Input material »
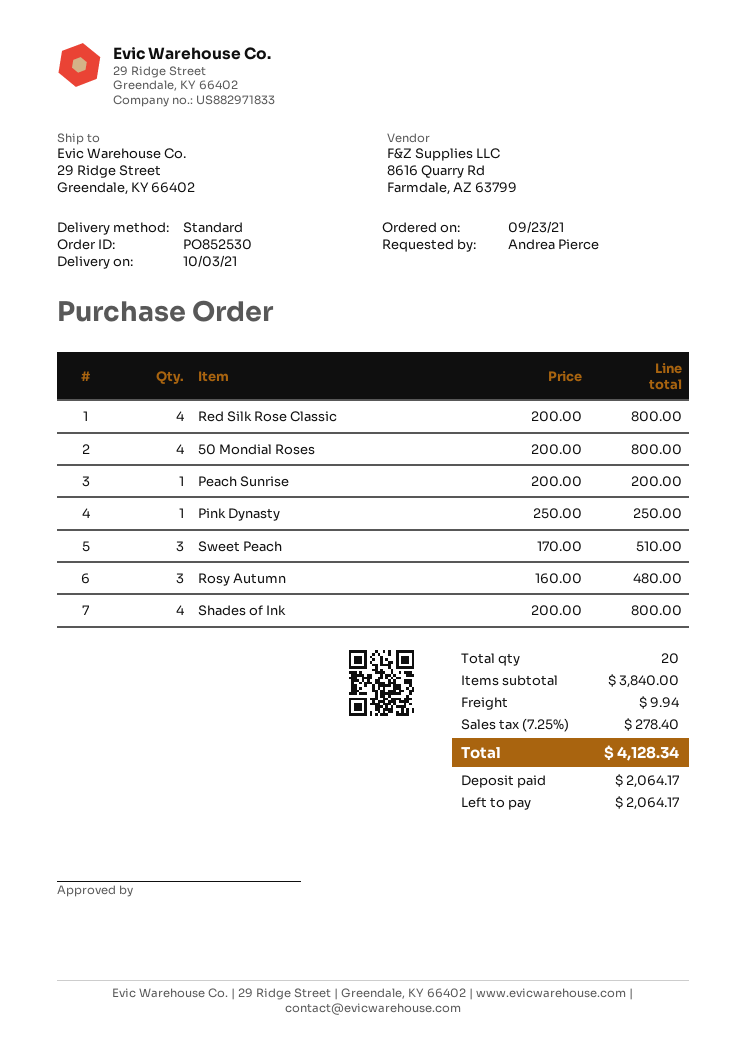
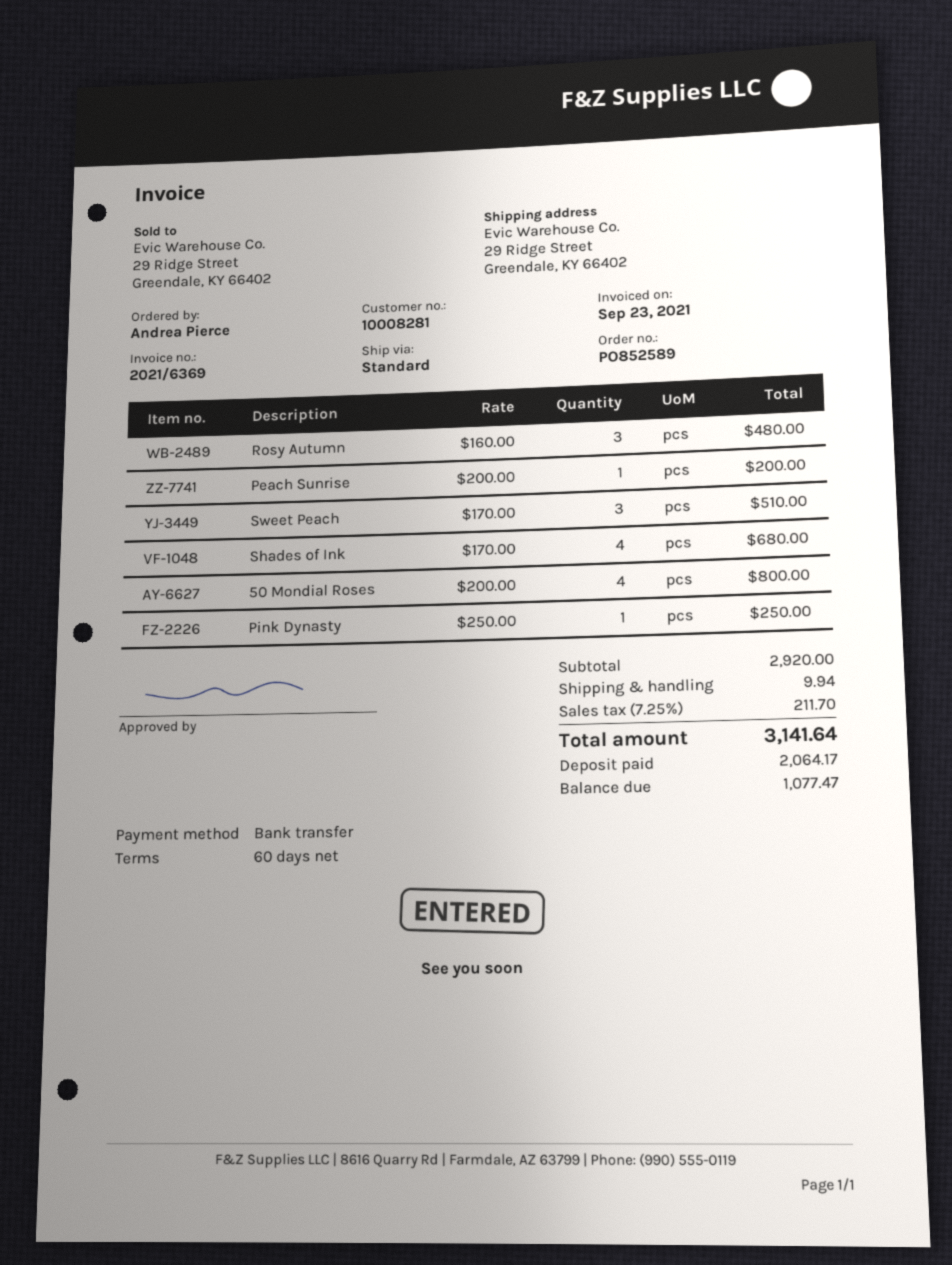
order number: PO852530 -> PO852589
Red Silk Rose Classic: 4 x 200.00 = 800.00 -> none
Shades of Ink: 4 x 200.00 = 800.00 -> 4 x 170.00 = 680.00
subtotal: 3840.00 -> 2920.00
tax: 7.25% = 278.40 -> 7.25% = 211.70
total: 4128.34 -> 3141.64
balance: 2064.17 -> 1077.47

Problem to solve » What are the lines from the one with "Shades of Ink: 4" through the last line of the records above? Quote them exactly and add nothing.

Exercise solution »
Shades of Ink: 4 x 200.00 = 800.00 -> 4 x 170.00 = 680.00
subtotal: 3840.00 -> 2920.00
tax: 7.25% = 278.40 -> 7.25% = 211.70
total: 4128.34 -> 3141.64
balance: 2064.17 -> 1077.47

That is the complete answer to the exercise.